Exercise aim »
Your copy must hold every line of the records word for word. It must hold no pictures.

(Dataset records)
====================

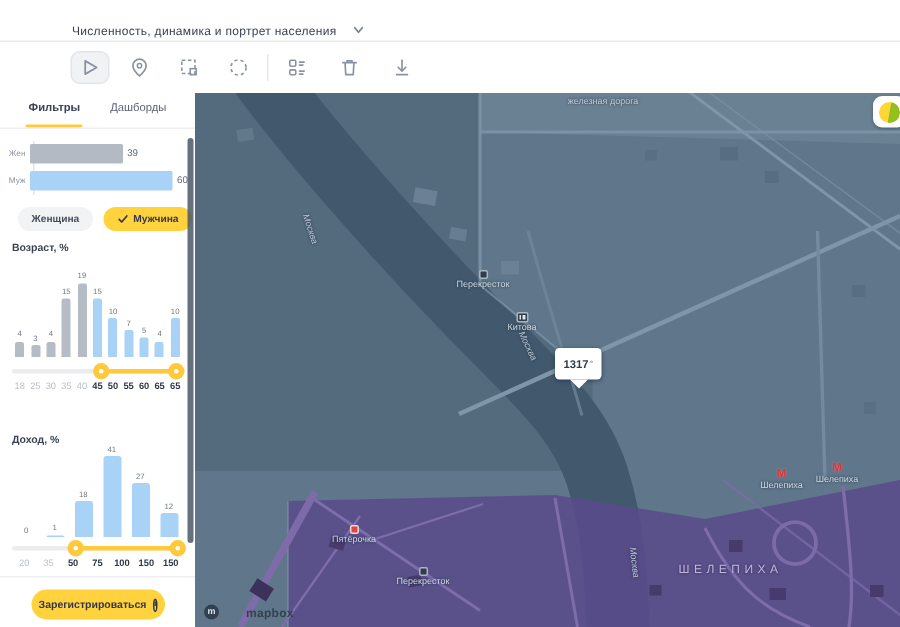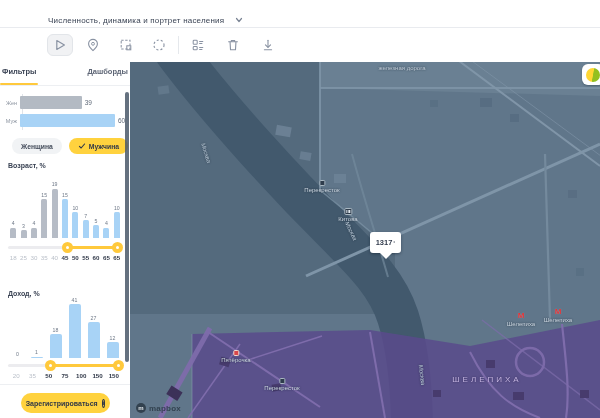--- a/index.html
+++ b/index.html
@@ -24,7 +24,7 @@
 
   
   .sidebar{position:absolute;left:0;top:62px;width:130px;height:356px;background:#fff;z-index:5;}
-  .tabs{position:absolute;left:0;top:0;width:100%;height:23px;display:flex;justify-content:space-between;gap:16px;}
+  .tabs{position:absolute;left:0;top:0;width:100%;height:23px;display:flex;justify-content:center;gap:16px;}
   .tab{position:relative;font-size:7.5px;font-weight:700;color:#3a4354;padding:5px 2px;cursor:pointer;}
   .tab.inactive{color:#5d6575;font-weight:700;}
   .tab.active::after{content:"";position:absolute;left:0;right:0;bottom:0;height:2.5px;background:#ffc93c;border-radius:2px;}

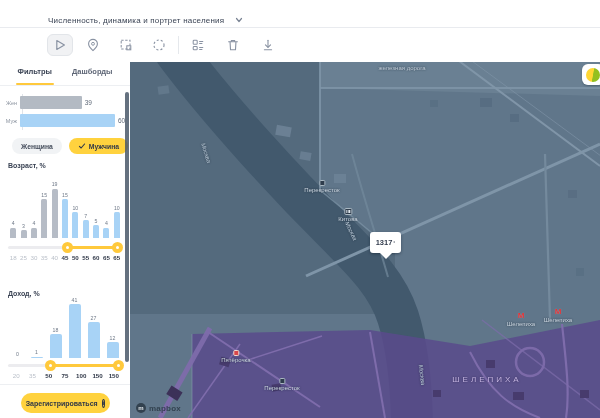--- a/index.html
+++ b/index.html
@@ -26,7 +26,7 @@
   .sidebar{position:absolute;left:0;top:62px;width:130px;height:356px;background:#fff;z-index:5;}
   .tabs{position:absolute;left:0;top:0;width:100%;height:23px;display:flex;justify-content:center;gap:16px;}
   .tab{position:relative;font-size:7.5px;font-weight:700;color:#3a4354;padding:5px 2px;cursor:pointer;}
-  .tab.inactive{color:#5d6575;font-weight:700;}
+  .tab.inactive{color:#5d6575;font-weight:400;}
   .tab.active::after{content:"";position:absolute;left:0;right:0;bottom:0;height:2.5px;background:#ffc93c;border-radius:2px;}
   .hdiv{position:absolute;left:0;width:130px;height:1px;background:#edeff2;}
 

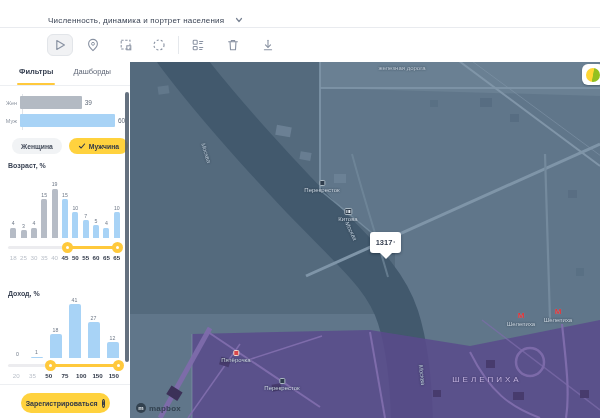--- a/index.html
+++ b/index.html
@@ -85,7 +85,7 @@
   .brand-logo{position:absolute;right:-4px;top:2px;width:22px;height:21px;background:#fff;border-radius:6px;z-index:4;display:flex;align-items:center;justify-content:center;box-shadow:0 1px 2px rgba(10,25,40,.3);}
   .brand-logo .circ{width:14px;height:14px;border-radius:50%;background:linear-gradient(100deg,#ffd633 48%,#93c01f 52%);}
 
-  .attrib{position:absolute;left:6px;bottom:5px;z-index:3;display:flex;align-items:center;gap:3px;opacity:.8;}
+  .attrib{position:absolute;left:6px;bottom:5px;z-index:3;display:flex;align-items:center;gap:18px;opacity:.8;}
   .attrib .mb-circ{width:10px;height:10px;border-radius:50%;background:#273541;color:#fff;font-size:6px;display:flex;align-items:center;justify-content:center;font-weight:700;}
   .attrib .mb-txt{font-size:8px;font-weight:700;color:#273541;letter-spacing:.2px;}
 </style>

====================

Expected answer »
--- a/index.html
+++ b/index.html
@@ -24,7 +24,7 @@
 
   
   .sidebar{position:absolute;left:0;top:62px;width:130px;height:356px;background:#fff;z-index:5;}
-  .tabs{position:absolute;left:0;top:0;width:100%;height:23px;display:flex;justify-content:space-between;gap:16px;}
+  .tabs{position:absolute;left:0;top:0;width:100%;height:23px;display:flex;justify-content:center;gap:16px;}
   .tab{position:relative;font-size:7.5px;font-weight:700;color:#3a4354;padding:5px 2px;cursor:pointer;}
   .tab.inactive{color:#5d6575;font-weight:700;}
   .tab.active::after{content:"";position:absolute;left:0;right:0;bottom:0;height:2.5px;background:#ffc93c;border-radius:2px;}

--- a/index.html
+++ b/index.html
@@ -26,7 +26,7 @@
   .sidebar{position:absolute;left:0;top:62px;width:130px;height:356px;background:#fff;z-index:5;}
   .tabs{position:absolute;left:0;top:0;width:100%;height:23px;display:flex;justify-content:center;gap:16px;}
   .tab{position:relative;font-size:7.5px;font-weight:700;color:#3a4354;padding:5px 2px;cursor:pointer;}
-  .tab.inactive{color:#5d6575;font-weight:700;}
+  .tab.inactive{color:#5d6575;font-weight:400;}
   .tab.active::after{content:"";position:absolute;left:0;right:0;bottom:0;height:2.5px;background:#ffc93c;border-radius:2px;}
   .hdiv{position:absolute;left:0;width:130px;height:1px;background:#edeff2;}
 

--- a/index.html
+++ b/index.html
@@ -85,7 +85,7 @@
   .brand-logo{position:absolute;right:-4px;top:2px;width:22px;height:21px;background:#fff;border-radius:6px;z-index:4;display:flex;align-items:center;justify-content:center;box-shadow:0 1px 2px rgba(10,25,40,.3);}
   .brand-logo .circ{width:14px;height:14px;border-radius:50%;background:linear-gradient(100deg,#ffd633 48%,#93c01f 52%);}
 
-  .attrib{position:absolute;left:6px;bottom:5px;z-index:3;display:flex;align-items:center;gap:3px;opacity:.8;}
+  .attrib{position:absolute;left:6px;bottom:5px;z-index:3;display:flex;align-items:center;gap:18px;opacity:.8;}
   .attrib .mb-circ{width:10px;height:10px;border-radius:50%;background:#273541;color:#fff;font-size:6px;display:flex;align-items:center;justify-content:center;font-weight:700;}
   .attrib .mb-txt{font-size:8px;font-weight:700;color:#273541;letter-spacing:.2px;}
 </style>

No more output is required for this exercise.